The surprisingly well-preserved body of a woolly mammoth calf is on loan from Siberia to Victoria’s Royal British Columbia Museum.  The infant mammoth is thought to have been one month old at the time that she drowned and froze to death 40,000 years ago.  Lyuba is named for the wife of the Siberian shepherd who discovered the mammoth.  I’m sure the wife was thrilled about that.  From CBC News:

New Royal BC Museum exhibit features Lyuba, a 40,000-year-old baby mammoth

Exhibit also features a dire wolf, made famous by Game of Thrones

By Liam Britten, CBC News Posted: May 29, 2016 6:00 AM PTLast Updated: May 29, 2016 1:33 PM PT

Dire wolves, mastodons and short-faced bears, oh my.

Those are just some of the creatures featured in a new exhibit at Victoria’s Royal BC Museum called Mammoths: Giants of the Ice Age.

The exhibit includes a 40,000-year-old baby woolly mammoth as its centrepiece, which the museum calls the best-preserved specimen in existence.

The mammoth, on loan from the Shemanovskiy Yamal-Nenets District Museum and Exhibition Complex in Siberia, has been travelling the world since 2010.
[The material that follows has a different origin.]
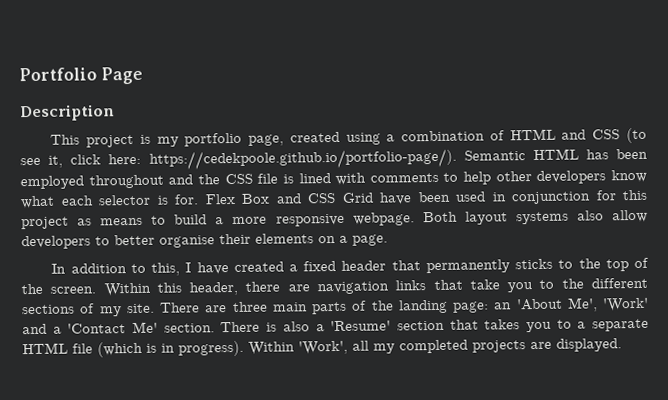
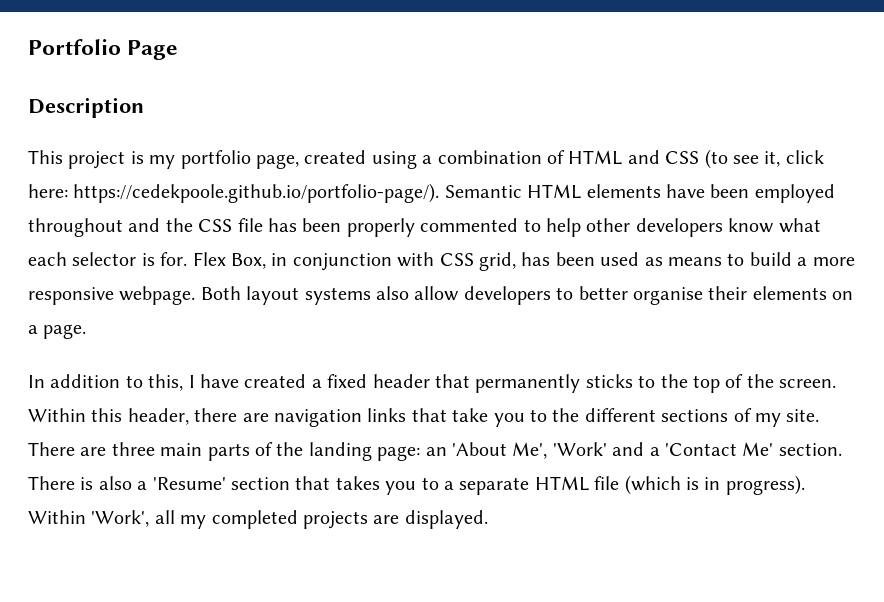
[585,149,609,160] has -> [586,184,705,198] elements have
[282,172,439,185] is lined with comments -> [268,218,519,237] has been properly commented
[241,189,648,205] [21,216,69,230] Box and CSS Grid have been used in conjunction for this project -> [231,252,640,271] Box, in conjunction with CSS grid, has been used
The mammoth is named Lyuba, after the wife of the Siberian herder who discovered it, according to Evgeniya Khzyainov, deputy director and curator for the Shemonovskiy Museum.

Khzyainov told All Points West’s Sterling Eyford that the mammoth was about one or two months old when it died by drowning.

“When she died she wasn’t damaged by other animals, she was frozen, and when she froze it was [lucky] she wasn’t damaged again by animals,” said Khzyainov…

“Mammoth species interbred, perhaps extensively”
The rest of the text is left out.